Le Vieux de la Montagne
"Rien n'est vrai, tout est permis."
A fondé l'Ordre des Assassins et a établi un État secret depuis la forteresse montagneuse d'Alamut.
Haut dans les montagnes de l'Alborz en Perse, dans les murs imprenables du château d'Alamut, vivait un homme dont le nom semait la terreur dans le cœur des sultans et des croisés. Hassan ibn al-Sabbah, un brillant érudit devenu chef révolutionnaire, a créé un héritage qui brouillera les frontières entre mythe et histoire pendant des siècles. Il était un maître de la guerre asymétrique, un homme qui avait compris que quelques individus déterminés pouvaient renverser des empires. Pourtant, malgré tout son pouvoir, il menait une vie d'une extrême austérité, ermite dans sa propre forteresse.
Hassan n'a pas conquis Alamut avec une armée ; il l'a gagné avec son esprit. Grâce à une série de conversions subtiles et de manœuvres politiques, il s'est emparé du château sans verser une goutte de sang. Depuis ce « Nid d'Aigle », il commença à bâtir son État secret. Alamut n'était pas seulement une forteresse ; c'était une bibliothèque, une école et un sanctuaire. Ici, Hassan a affiné son idéologie, mêlant ferveur religieuse et compréhension pragmatique du pouvoir. Il a fait de la montagne un phare pour ceux qui cherchaient une voie différente de celle des Seldjoukides au pouvoir.
Sous la direction de Hassan, l'État ismaélien nizari est devenu un réseau de bastions montagneux. Comme il ne pouvait pas lever une armée capable de rivaliser avec les grands empires de son temps, il a développé les *fida'is* — des agents dévoués qui frappaient au cœur même du pouvoir. Ils ne visaient pas les soldats ordinaires, mais les vizirs et les généraux qui dirigeaient le cours des nations.

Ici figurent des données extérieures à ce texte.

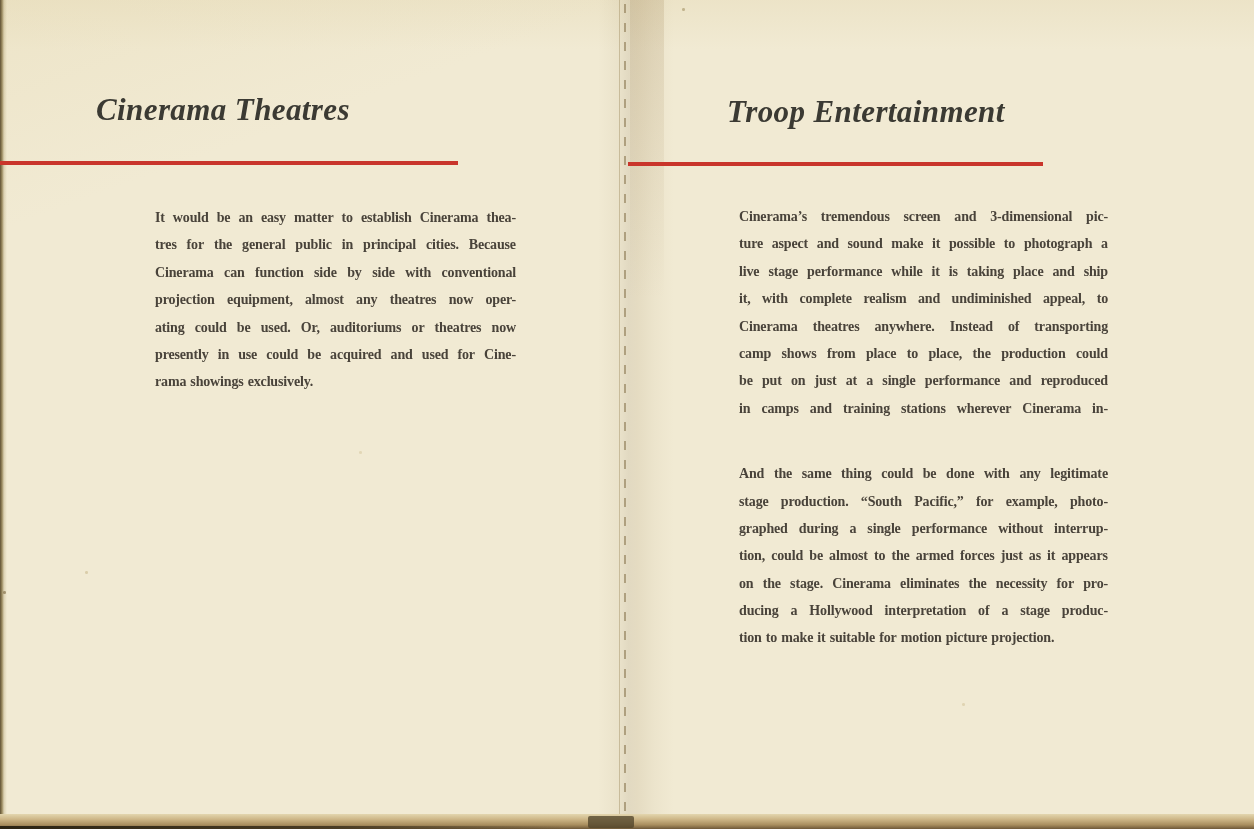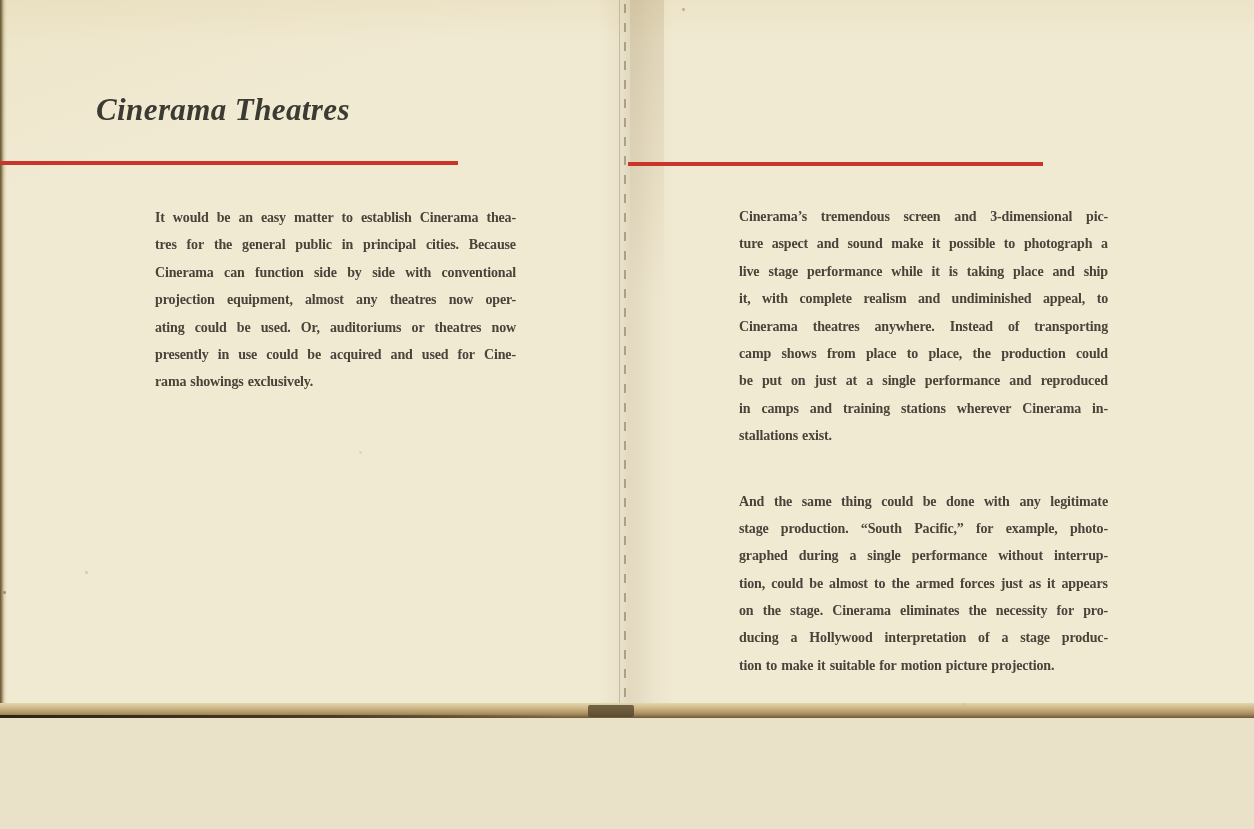"Cinerama Theatres" .spread { height: 718px -> 829px }
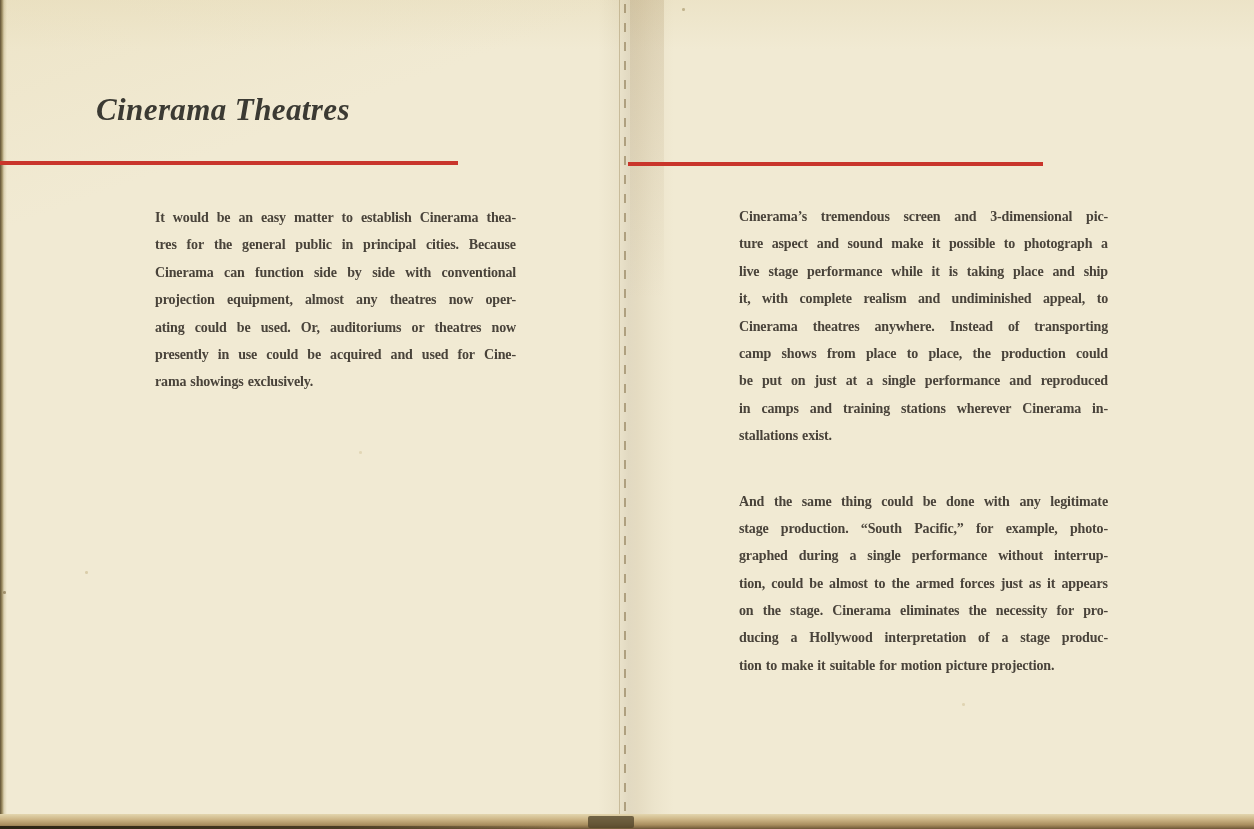"Troop Entertainment" h1.page-title { html: none -> <h1>Troop Entertainment</h1> }
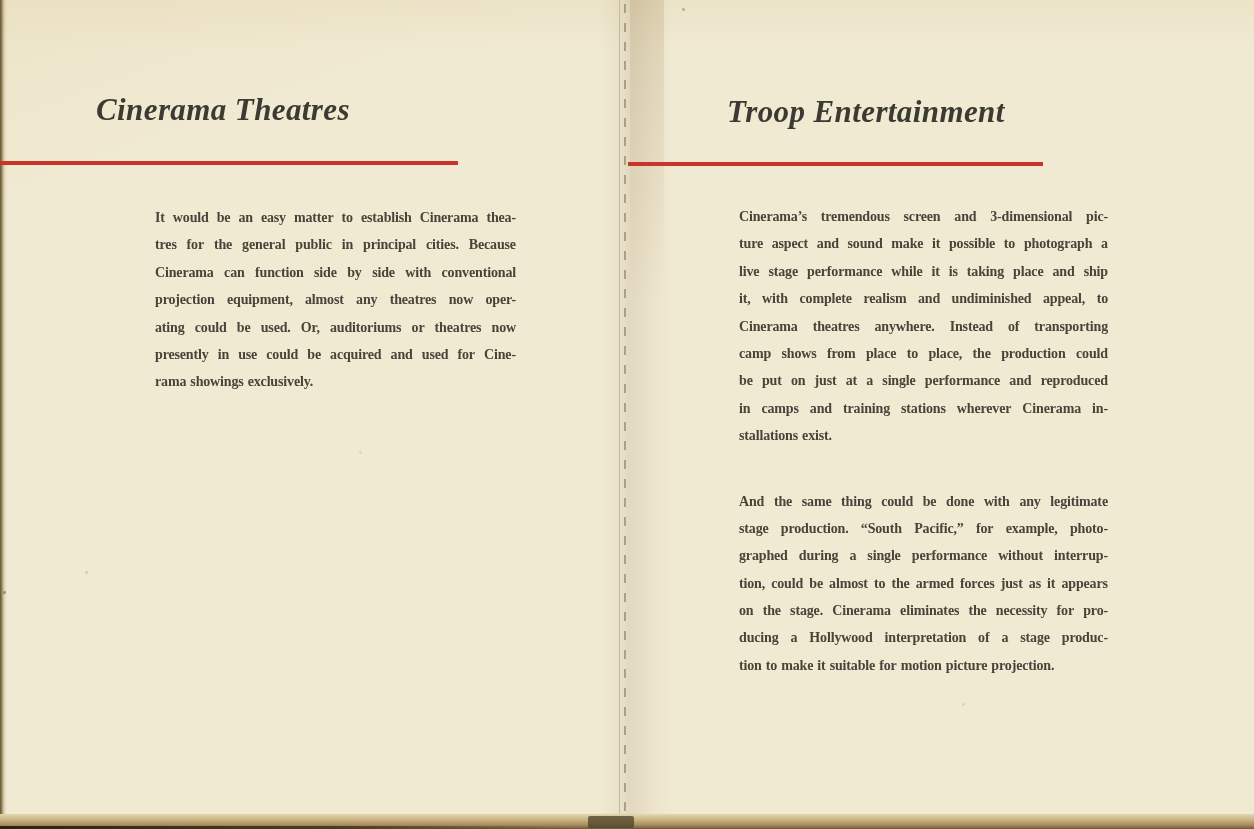"stallations" div.text-line { html: <div> <span>stallations</span> <span>exist.</span> </div> -> none }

C'était l'« État de l'Ombre », une puissance qui était partout et nulle part, maintenant son indépendance par l'application chirurgicale de la terreur.
Les *Hashshashin*, comme les appelaient leurs ennemis, sont devenus légendaires. Marco Polo et d'autres tisseront plus tard des contes de jardins secrets et d'initiés drogués, mais la réalité était bien plus disciplinée. Les partisans de Hassan étaient très instruits, profondément spirituels et fanatiquement loyaux. Ils étaient formés aux langues, à l'étiquette et à l'art du déguisement. Hassan leur a enseigné que « Rien n'est vrai, tout est permis », une position philosophique qui remettait en question les fondements mêmes de l'ordre établi.
Hassan ibn al-Sabbah a passé les 35 dernières années de sa vie à l'intérieur d'Alamut, sans jamais quitter les murs du château. Il passait ses journées à lire, à écrire et à gouverner son État avec un code de conduite rigide. Il a même exécuté ses propres fils pour avoir violé ses lois, prouvant que sa dévotion à sa cause l'emportait même sur sa propre lignée. Son regret final fut peut-être l'isolement qu'exigeait sa voie — la réalisation qu'en construisant une forteresse imprenable pour son âme, il avait aussi construit une prison. Il mourut en 1124, laissant derrière lui un héritage qui continuerait de hanter l'imagination du monde pendant près de mille ans.
Hassan ibn al-Sabbah (v. 1050-1124) était un missionnaire perse qui a fondé l'Ordre des Assassins et l'État ismaélien nizari.
Né à Qom, en Perse.
S'empare de la forteresse d'Alamut.
Nizam al-Mulk, le vizir seldjoukide, est tué.
Meurt dans sa forteresse à l'âge de 74 ans.
Forteresse d'Alamut : Le légendaire « Nid d'Aigle » qui servit de quartier général.
L'Ordre des Assassins : Une organisation secrète spécialisée dans les assassinats politiques.
Grand Da'i : Le chef suprême des Ismaéliens nizariens.
Fondateur de l'État Nizari : A établi un État indépendant au cœur de l'Empire seldjoukide.
Ses méthodes de guerre asymétrique et d'opérations psychologiques ont influencé la stratégie militaire pendant des siècles.
Mort de maladie au château d'Alamut en 1124, n'ayant jamais quitté la forteresse pendant plus de trois décennies.